In Pursuit of a Route to China, Taiwan Rivals May Copy Fubon
A rare cross-border bank deal this week has sparked speculation that Taiwan financial institutions, blocked from setting up their own operations in China, may find their way into the mainland market by buying small and midsize Hong Kong banks.
The flurry of talk follows the announcement Monday that Fubon Financial Holding, Taiwan's largest privately owned bank, will purchase 55% of Hong Kong-based International Bank of Asia from Arab Banking of Bahrain for 2.37 billion Hong Kong dollars (US$303.9 million). (See related article.)
In the near term, Fubon plans to use IBA to increase Hong Kong-dollar lending to its 1,000 corporate clients in Hong Kong and mainland China, a person familiar with the deal said. In the longer term, this person said, Fubon plans to use IBA to expand into China's banking sector. Under World Trade Organization guidelines, China must widen the door to the sector to outside banks in 2007.

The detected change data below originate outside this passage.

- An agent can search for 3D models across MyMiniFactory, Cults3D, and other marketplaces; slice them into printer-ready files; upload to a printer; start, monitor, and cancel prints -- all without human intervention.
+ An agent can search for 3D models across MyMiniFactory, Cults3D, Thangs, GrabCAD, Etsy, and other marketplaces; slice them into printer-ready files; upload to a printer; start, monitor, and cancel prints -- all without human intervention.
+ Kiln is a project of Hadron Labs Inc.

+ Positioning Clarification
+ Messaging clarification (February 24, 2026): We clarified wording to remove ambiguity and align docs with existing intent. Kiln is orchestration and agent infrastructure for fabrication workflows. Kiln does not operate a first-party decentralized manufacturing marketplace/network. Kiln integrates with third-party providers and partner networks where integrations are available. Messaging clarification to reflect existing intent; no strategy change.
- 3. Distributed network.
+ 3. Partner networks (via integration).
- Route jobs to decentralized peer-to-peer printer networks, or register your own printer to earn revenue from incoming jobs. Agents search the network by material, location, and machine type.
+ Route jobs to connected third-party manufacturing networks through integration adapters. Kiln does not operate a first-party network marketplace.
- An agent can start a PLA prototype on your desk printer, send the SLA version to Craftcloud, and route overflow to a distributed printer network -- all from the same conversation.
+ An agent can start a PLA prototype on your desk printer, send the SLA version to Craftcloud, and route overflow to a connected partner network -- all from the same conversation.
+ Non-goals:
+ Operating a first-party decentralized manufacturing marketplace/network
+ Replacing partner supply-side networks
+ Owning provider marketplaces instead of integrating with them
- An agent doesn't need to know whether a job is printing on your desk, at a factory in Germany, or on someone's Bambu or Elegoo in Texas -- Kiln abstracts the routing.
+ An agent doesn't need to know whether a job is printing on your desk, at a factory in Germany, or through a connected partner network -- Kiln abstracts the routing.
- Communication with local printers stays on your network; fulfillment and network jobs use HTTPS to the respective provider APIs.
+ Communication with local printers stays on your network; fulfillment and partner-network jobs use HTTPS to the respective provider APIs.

Investors and investment bankers are considering whether other big Taiwan banks, such as Chinatrust Financial Holding and Cathay Financial Holding, might also use Hong Kong banks to gain entry into China. Chinatrust says it isn't seeking a deal for a Hong Kong bank; calls to Cathay weren't returned.
Signs of Consolidation
Monday's deal, following two bank acquisitions in August, strengthens arguments that a long-awaited wave of consolidation is beginning in Hong Kong's overcrowded financial sector. Banking analysts have been shouting themselves hoarse calling for the city's small banks, many of them family-controlled, to get together. Analysts say several factors are creating a favorable environment for mergers and acquisitions: The banking sector's weak stock prices favor deals, Hong Kong's economy is on the rebound and China's banking sector is opening.

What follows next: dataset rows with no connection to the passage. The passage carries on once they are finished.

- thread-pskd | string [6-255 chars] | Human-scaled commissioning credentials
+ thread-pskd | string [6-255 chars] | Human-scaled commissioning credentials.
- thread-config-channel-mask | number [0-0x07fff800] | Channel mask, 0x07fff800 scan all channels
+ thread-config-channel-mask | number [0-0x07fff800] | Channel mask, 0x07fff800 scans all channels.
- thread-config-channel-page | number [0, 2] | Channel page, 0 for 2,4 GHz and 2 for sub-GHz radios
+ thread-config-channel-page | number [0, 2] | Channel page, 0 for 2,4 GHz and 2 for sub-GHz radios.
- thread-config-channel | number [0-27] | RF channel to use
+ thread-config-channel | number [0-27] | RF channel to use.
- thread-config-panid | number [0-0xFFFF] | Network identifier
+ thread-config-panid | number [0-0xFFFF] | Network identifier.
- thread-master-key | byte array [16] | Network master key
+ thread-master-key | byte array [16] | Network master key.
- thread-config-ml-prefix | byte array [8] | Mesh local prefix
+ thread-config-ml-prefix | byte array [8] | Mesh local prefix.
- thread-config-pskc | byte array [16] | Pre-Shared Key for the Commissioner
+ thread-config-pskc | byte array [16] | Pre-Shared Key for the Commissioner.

"We are in the midst of a consolidation wave, and I think we will see more," said Sunil Garg , an analyst at Fox-Pitt, Kelton investment bank in Hong Kong.
The Taiwan angle could accelerate the process. "Given the Taiwanese restrictions on direct investment in China, it makes sense for Taiwanese banks to position themselves in Hong Kong to get into China," said Ching Ho, a bank analyst at Morgan Stanley in Hong Kong.
Taiwan's banks have been frustrated for years by their government's restrictions on doing business in China, where hundreds of their corporate customers have established a major presence. Taiwan companies have poured as much as $100 billion into China in the past decade, and bankers on the island complain that their inability to join their clients forces them to cede important business to foreign rivals.
Taiwan's government says it can't allow the island's banks to move into China because it has no contact with Chinese regulators and can't ensure lenders follow Taiwan's rules in their China operations. China claims sovereignty over Taiwan and refuses to deal with the island's government.
Easing Restrictions
In recent years, Taipei has begun cautiously dismantling some of its restrictions on Taiwan banks operating in China. Several Taiwan lenders were permitted last year to open representative offices in China, including government-controlled First Financial Holding and Hua Nan Financial Holding, and privately owned Chinatrust. Such representative offices are limited to gathering information, and Taiwan regulators have made clear that bank branches are still off limits. On Tuesday, Taiwan's finance minister, Lin Chuan, said the restrictions apply to any Hong Kong subsidiaries acquired by Taiwan banks.
Fubon executives hope Taiwan's government will soften its stance as the Chinese market opens, said a person close to the bank. Fubon executives also hope to take advantage of rules under China's Closer Economic Partnership Agreement, this person said.
CEPA, which takes effect Jan. 1 and applies to banks in Hong Kong and Macau, lowers the asset requirement for banks to open a branch in China to $6 billion from $20 billion, removes the need for representative offices and allows foreign banks to conduct limited transactions in China's currency. Fubon executives hope to build up IBA, which has $4 billion in assets, to enter China within five years, said the person close to the bank, adding, "I don't think Fubon would have preceded with this acquisition unless they thought it would lead them into China."
Others Might Follow
Fubon has been at the forefront of important changes in Taiwan's banking industry in the past, and other lenders keen to gain more access to China could again follow its lead, analysts said.
Chinatrust, which owns one of Taiwan's biggest private lenders, has said it is looking for opportunities to expand in China, and there is speculation it is searching for deals in Hong Kong. Other leading private banking groups that have said they are looking to expand in China include SinoPac Holdings and Taishin Financial Holding.
Lin Shiaw-pin, a spokesman for Chinatrust, said his company isn't pursuing Hong Kong deals because Taiwan's restrictions on doing business in China would apply to Hong Kong subsidiaries.
While government regulations might dissuade Taiwan lenders from acquiring Hong Kong banks, many analysts say they expect mergers and acquisitions in the sector to continue.